Tirs aux pigeons
Nous obtenons alors un clivage de type apparent « progressistes vs réactionnaires », mettant en scène des représentants autoproclamés et médiatiques qui, au nom des Blancs en général, des Noirs en général, des femmes, des jeunes, des vieux, des homos, des juifs ou des musulmans en général, se lancent dans d’interminables parties de tirs aux pigeons.
Les uns et les autres de ces « groupes à défendre » n’ayant désormais rien de mieux à s’échanger que le sentiment de leur détestation mutuelle ; rien d’autre à faire en commun que se surveiller et veiller à la robustesse de leurs revendications réciproquement inconciliables.
Il n’y a qu’à allumer n’importe quel écran pour s’en faire une idée cuisante : fini les questions fondamentales lancées à l’adresse ou à l’initiative de l’ensemble du peuple français ; fini le progrès collectif, la conquête de droits sociaux et politiques universels – ces vieilles lunes ! –, nous n’avons plus rien à faire ensemble, plus rien à entretenir d’autre que des fragments de niches, des relativismes ad nauseam, auxquels les algorithmes préférentiels de nos petits smartphones sauront d’ailleurs nous renvoyer inlassablement.

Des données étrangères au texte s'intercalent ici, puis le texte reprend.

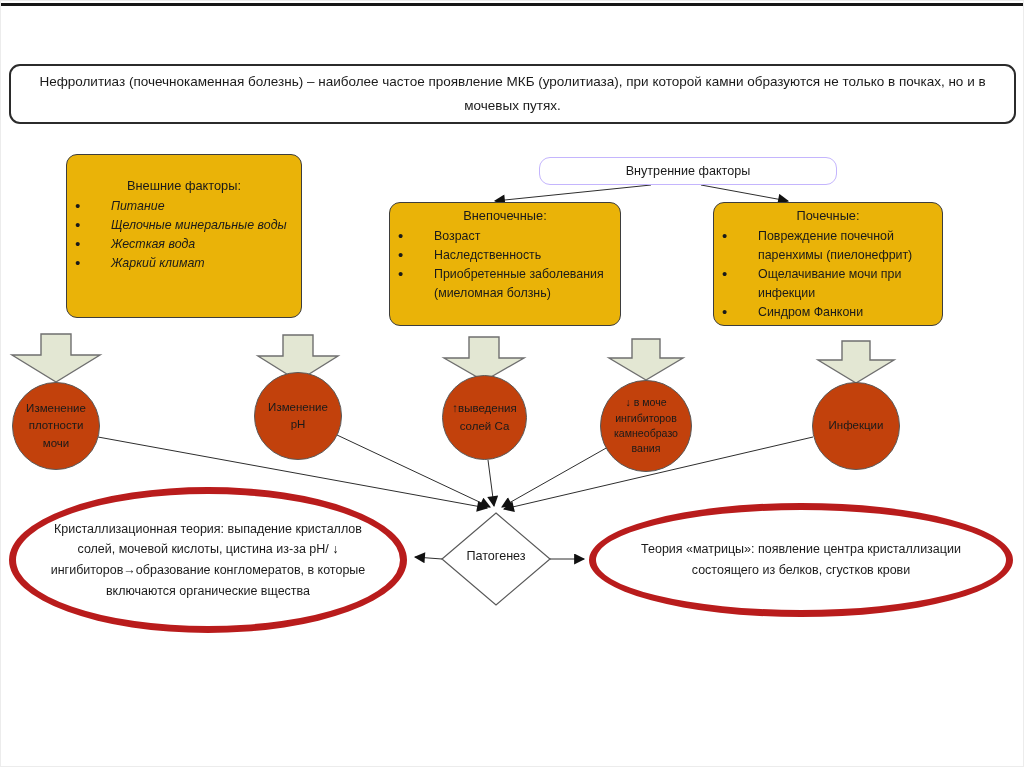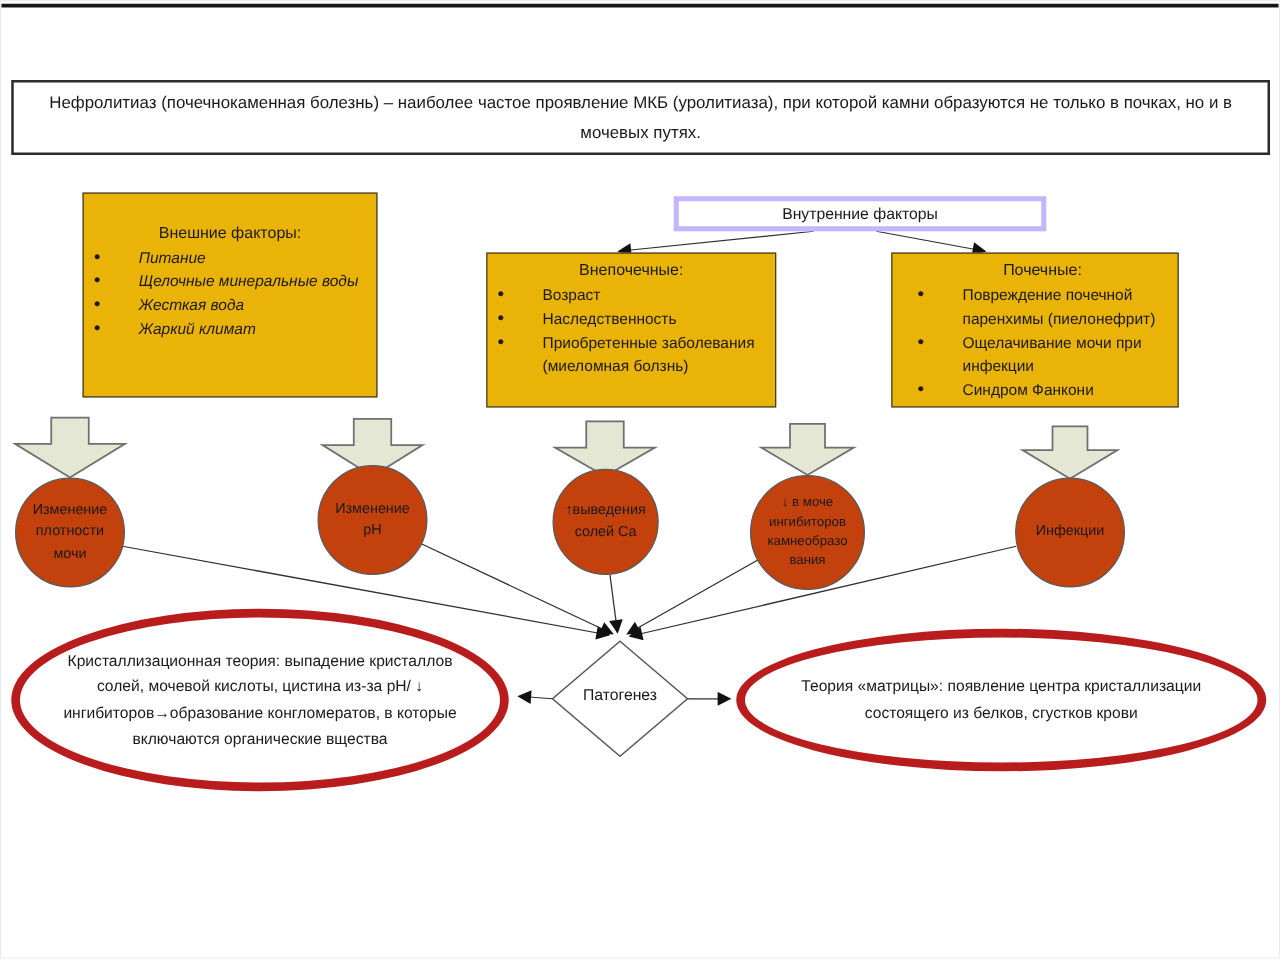--- a/index.html
+++ b/index.html
@@ -10,7 +10,7 @@
   }
   .topline{position:absolute;left:0;top:2px;width:100%;height:3px;background:#161616;}
   .layer{position:absolute;left:0;top:0;width:1024px;height:767px;}
-  .abs{position:absolute;box-sizing:border-box;}
+  .abs{position:absolute;box-sizing:border-box;border-radius:11px;}
   .rectbox{background:#eab308;border:1px solid #3d3d3d;}
   .header-box{
     left:8px;top:63px;width:1007px;height:60px;border:2px solid #2b2b2b;

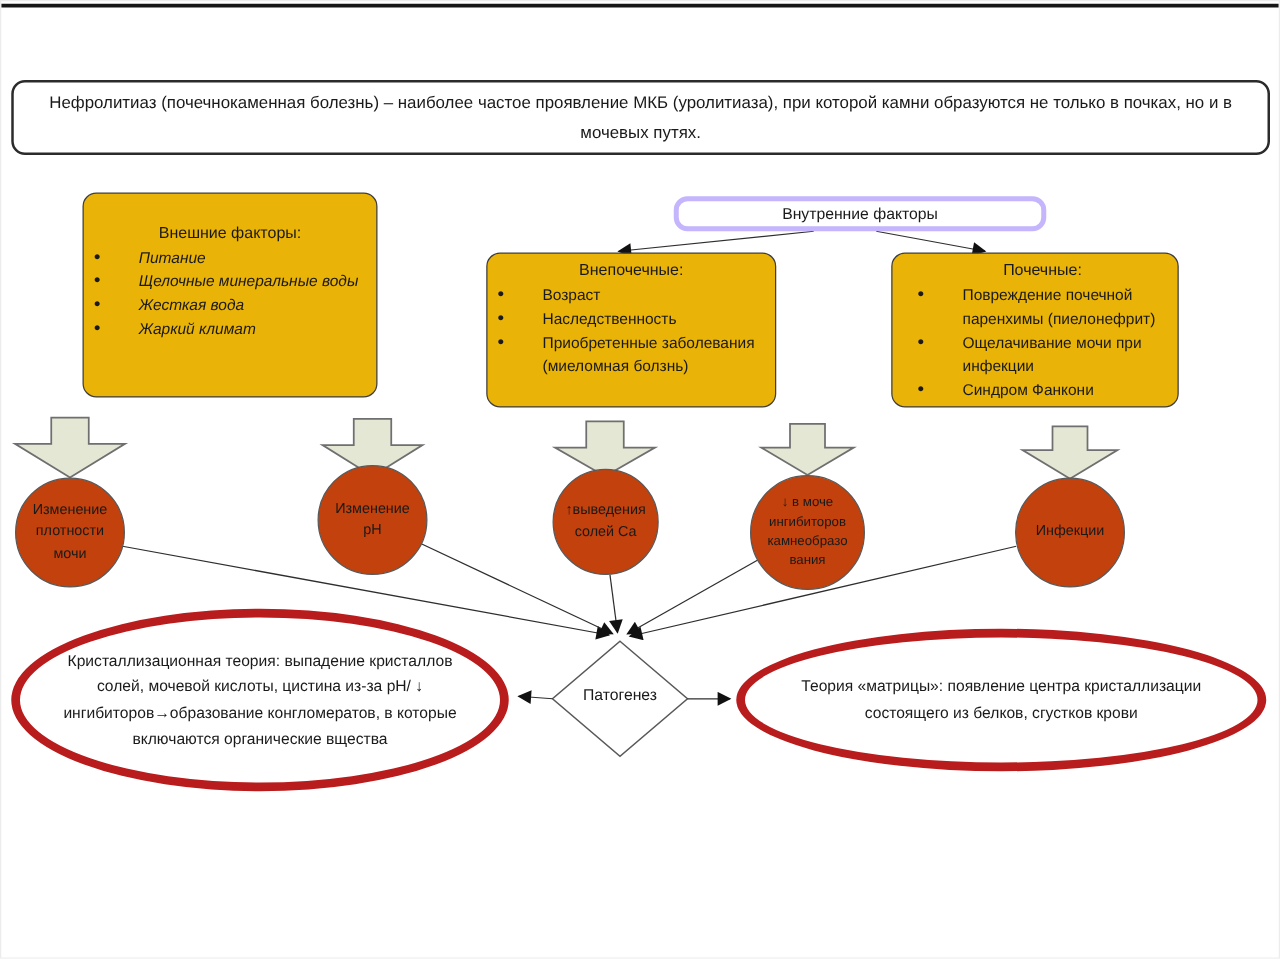--- a/index.html
+++ b/index.html
@@ -36,7 +36,7 @@
     left:441px;top:548px;width:108px;text-align:center;font-size:12.6px;
   }
   .internal-box{
-    left:538px;top:156px;width:298px;height:28px;border:4px solid #c4b5fd;
+    left:538px;top:156px;width:298px;height:28px;border:1px solid #c4b5fd;
     display:flex;align-items:center;justify-content:center;font-size:12.6px;background:#fff;
   }
 </style>

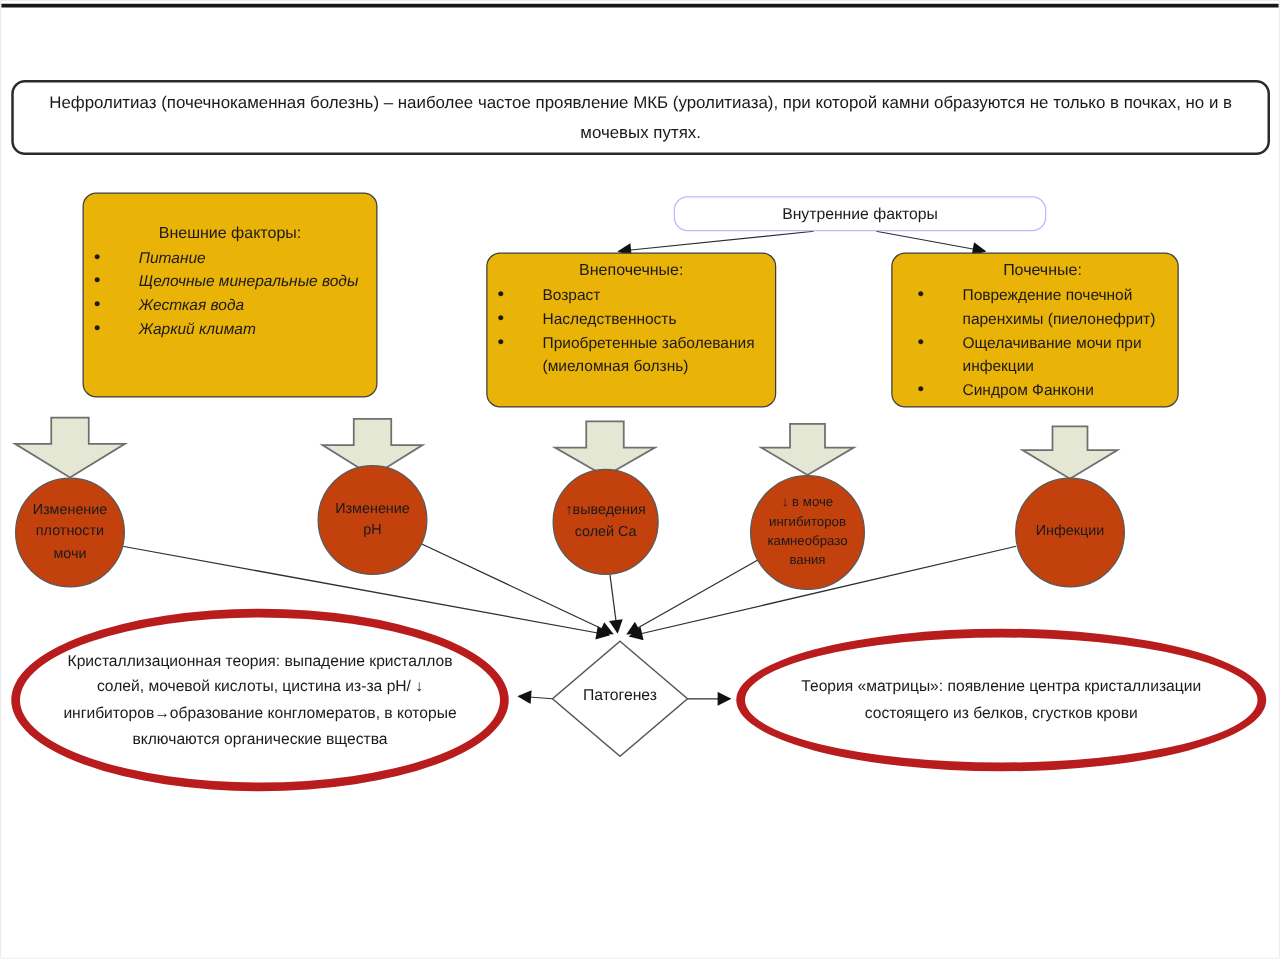--- a/index.html
+++ b/index.html
@@ -109,7 +109,7 @@
     </ul>
   </div>
 
-  <div class="abs rectbox" style="left:712px;top:201px;width:230px;height:124px;padding-top:5px;padding-left:12px;">
+  <div class="abs rectbox" style="left:712px;top:201px;width:230px;height:124px;padding-top:5px;">
     <div class="factor-title">Почечные:</div>
     <ul class="blist">
       <li>Повреждение почечной паренхимы (пиелонефрит)</li>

Et bienvenue aux pléthores de télescopages d’opinions courtes et d’avis tranchants comme des lames, aux « sensibilités particulières » définitives et saignantes. Bienvenue aux clashs de points de vue symétriquement aveugles et assassins ; aux arbitrages de punchlines faites pour tuer ; aux ligues de défense de ceci, aux fiertés de cela ; aux index inquisiteurs pointés sur telle ou telle minorité religieuse, sexuelle ou ethnique ; aux diatribes accusatrices émanant de tel ou tel membre de ces mêmes minorités passé à son tour du côté des lyncheurs ; bienvenue à tout ce qu’il faut pour mettre le feu à la plaine, aux villes, aux barres d’immeubles et au clocher du village.